Se dovesse dipendere da una fetta consistente della leadership minoritaria il dialetto sarebbe già obbligatorio nelle scuole. Oramai la sua tutela è diventata una vera e propria ossessione. Si sprecano iniziative politiche e culturali per valorizzare un aspetto che ha un valore identitario esclusivamente locale e che serve ad annacquare ancor di più l’idea di essere una comunità italiana.
Agli italiani dell’Adriatico orientale, del resto, già il regime comunista jugoslavo aveva consentito di avere esclusivamente una valenza folcloristica fatta di balli, cori, e filodrammatiche. L’obiettivo era quello di creare un gruppo di fidati socialisti jugoslavi di nazionalità italiana, con ben pochi legami con l’Italia vera e propria.

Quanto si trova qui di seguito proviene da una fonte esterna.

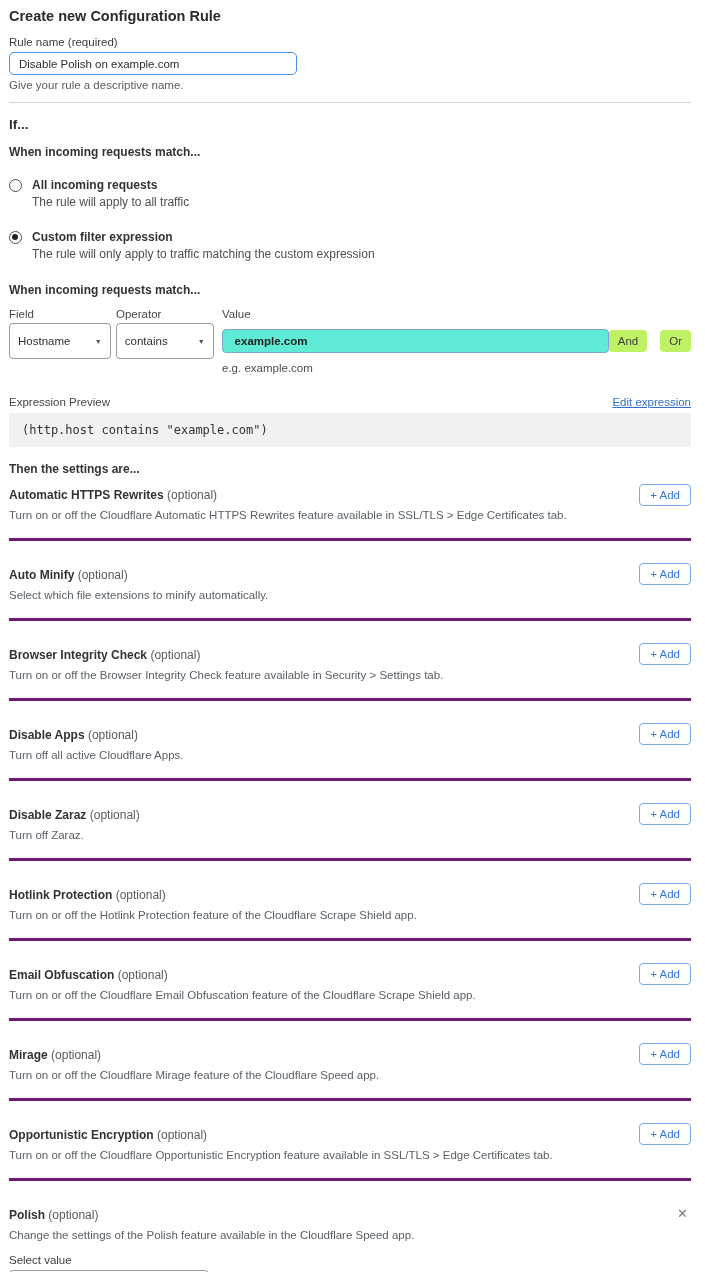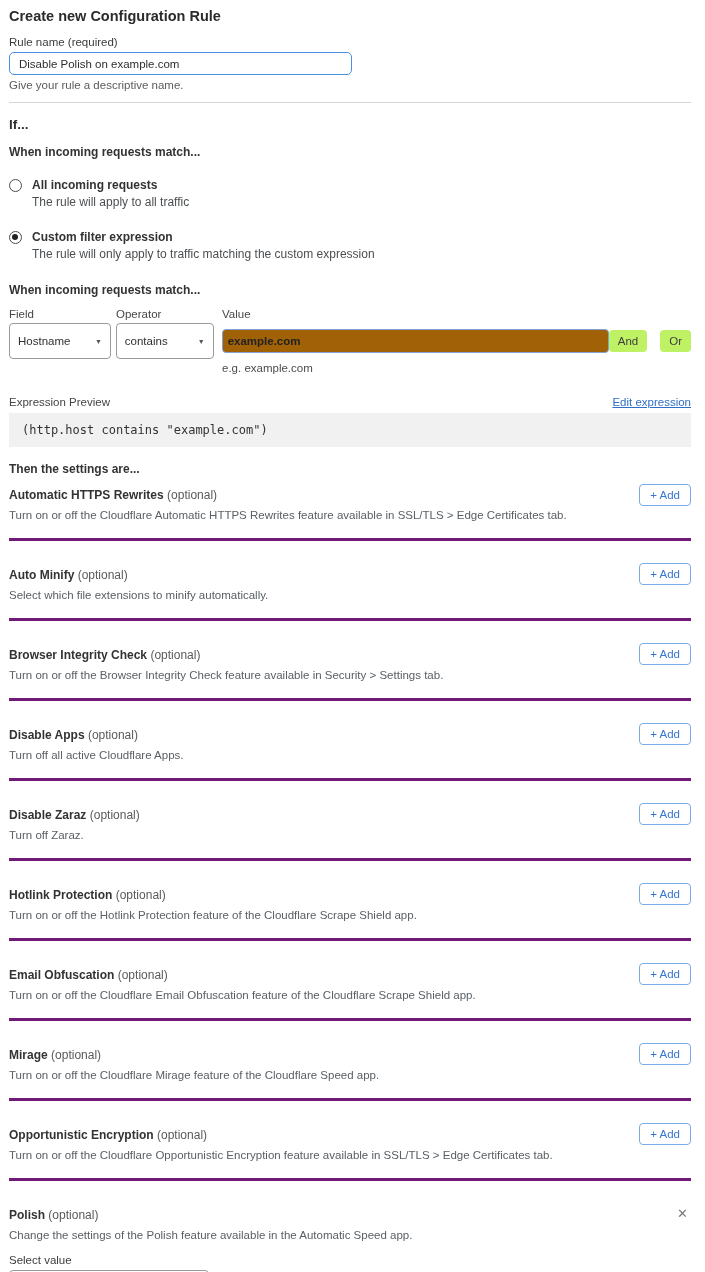--- a/index.html
+++ b/index.html
@@ -10,21 +10,21 @@
     color: #36393a;
     font-size: 12px;
   }
   .page { padding: 8px 14px 0 9px; }
 
   .page-title { font-size: 14.5px; font-weight: bold; color: #2b2b2b; }
 
   .field-label { margin-top: 12px; font-size: 11.5px; color: #3c3c3c; }
   .rule-name-input {
     margin-top: 4px;
-    width: 343px; height: 23px;
+    width: 288px; height: 23px;
     border: 1px solid #4a90e2; border-radius: 5px;
     padding: 0 9px; font-size: 11.5px; color: #2e2e2e;
     font-family: "Liberation Sans", sans-serif;
     background: #fff; outline: none; display: block;
   }
   .helper { margin-top: 4px; font-size: 11.5px; color: #5b5b5b; }
 
   .divider { margin-top: 11px; border: none; border-top: 1px solid #d5d5d5; height: 0; }
 
   .if-heading { margin-top: 14px; font-size: 13.5px; font-weight: bold; color: #2f2f2f; }
@@ -53,21 +53,21 @@
     height: 24px; border: 1px solid #9a9a9a; border-radius: 4px; background: #fff;
     display: flex; align-items: center; justify-content: space-between;
     padding: 17px 8px; font-size: 11.5px; color: #303030; cursor: pointer;
   }
   .select-field { width: 102px; margin-right: 5px; }
   .select-operator { width: 98px; margin-right: 8px; }
   .caret { font-size: 7px; color: #555; line-height: 1; }
   .value-input {
     width: 388px; height: 24px; 
     border: 1px solid #7fa3d4; border-radius: 4px;
-    background: #a16207; padding: 0 5px;
+    background: #5eead4; padding: 0 12px;
     font-size: 11.5px; font-weight: bold; color: #222;
     font-family: "Liberation Sans", sans-serif; outline: none;
   }
   .gray-btn {
     height: 22px; border: none; border-radius: 4px; background: #bef264;
     color: #3e3e3e; font-size: 11.5px; padding: 0 9px; cursor: pointer;
     font-family: "Liberation Sans", sans-serif;
   }
   .gray-btn.and { margin-right: 13px; }
   .value-helper { margin-top: 3px; margin-left: 213px; font-size: 11.5px; color: #4c4c4c; }
@@ -251,21 +251,21 @@
     <button class="add-btn">+ Add</button>
   </div>
 </div>
 
   <div class="polish-row">
     <span class="close-icon">✕</span>
     <div class="setting-name">
       <b>Polish</b>
       <span class="setting-optional">(optional)</span>
     </div>
-    <div class="setting-desc">Change the settings of the Polish feature available in the Automatic Speed app.</div>
+    <div class="setting-desc">Change the settings of the Polish feature available in the Cloudflare Speed app.</div>
     <div class="polish-select-label">Select value</div>
     <div class="select-box polish-select">
       <span>Off</span>
       <span class="caret">▼</span>
     </div>
   </div>
 
 </div>
 
 </body></html>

L’idea era quella di differenziare, quanto più e quanto più profondamente, la comunità dei rimasti dal resto del popolo italiano per poi farli sciogliere in una non ben definita identità jugoslava. Gli sforzi del regime non sono stati vani. Non a caso, negli anni Ottanta, proprio mentre si stava sfaldando l’idea dello jugoslavismo, molti “italiani” d’Istria trovarono un sicuro rifugio nell’invenzione dell’istrianità. Un nuovo appiglio per essere qualcosa d’altro: non del tutto italiani, ma nemmeno sloveni o croati. Una maniera comoda per poter essere accettati, senza eccessivi problemi dai propri vicini di casa.
Così, mentre tra gli sloveni l’idea dell’istrianità non ha preso piede e tra i croati è sempre e comunque in subordine rispetto all’identità nazionale, nella comunità italiana è vista con crescente simpatia, tanto che adesso si sente la necessità di inventare anche una lingua: l’istroveneto. Siamo a caccia di uno strumento di pensiero debole, adatto per discutere delle faccende domestiche e a scrivere qualche racconto su come “se copa el porco”. La valorizzazione del dialetto, in Istria, sta facendo felici i venetisti e gli indipendentisti veneti che accorrono alle iniziative che organizziamo per tutelare “l’istroveneto”, ma questa “lingua” del cuore difficilmente potrà aiutarci a confrontarci con il mondo.
Intanto nella realtà di ogni giorno l’italiano, dalle nostre parti, va sparendo. Il bilinguismo sul territorio è solo formale, nella pubblica amministrazione lo capiscono in pochi e lo parlano ancor in meno. La lingua si va dissolvendo anche dalle nostre istituzioni. Oramai sembra avere la funzione che il latino aveva quando si doveva dire messa. L’italiano parlato in Istria a Fiume o in Dalmazia è una lingua sempre più povera, infarcita di calchi sloveni e croati, fatta di costruzioni improbabili: per rendersene conto basta entrare in una qualsiasi scuola della comunità nazionale o passeggiare per i corridoi delle nostre istituzioni.
Chi regge le redini della minoranza non dovrebbe farsi ammaliare da chi vorrebbe presentare l’istroveneto come una specie di lingua madre, più importante e più identitaria dell’italiano stesso. Inutile nascondersi dietro un dito: più dialetto significa automaticamente meno italiano e meno italiano vuol dire che per pensare, comunicare e confrontarci con il mondo verrà usato sempre più lo sloveno o il croato. Un modo eccellente e rapido per far sparire la comunità italiana.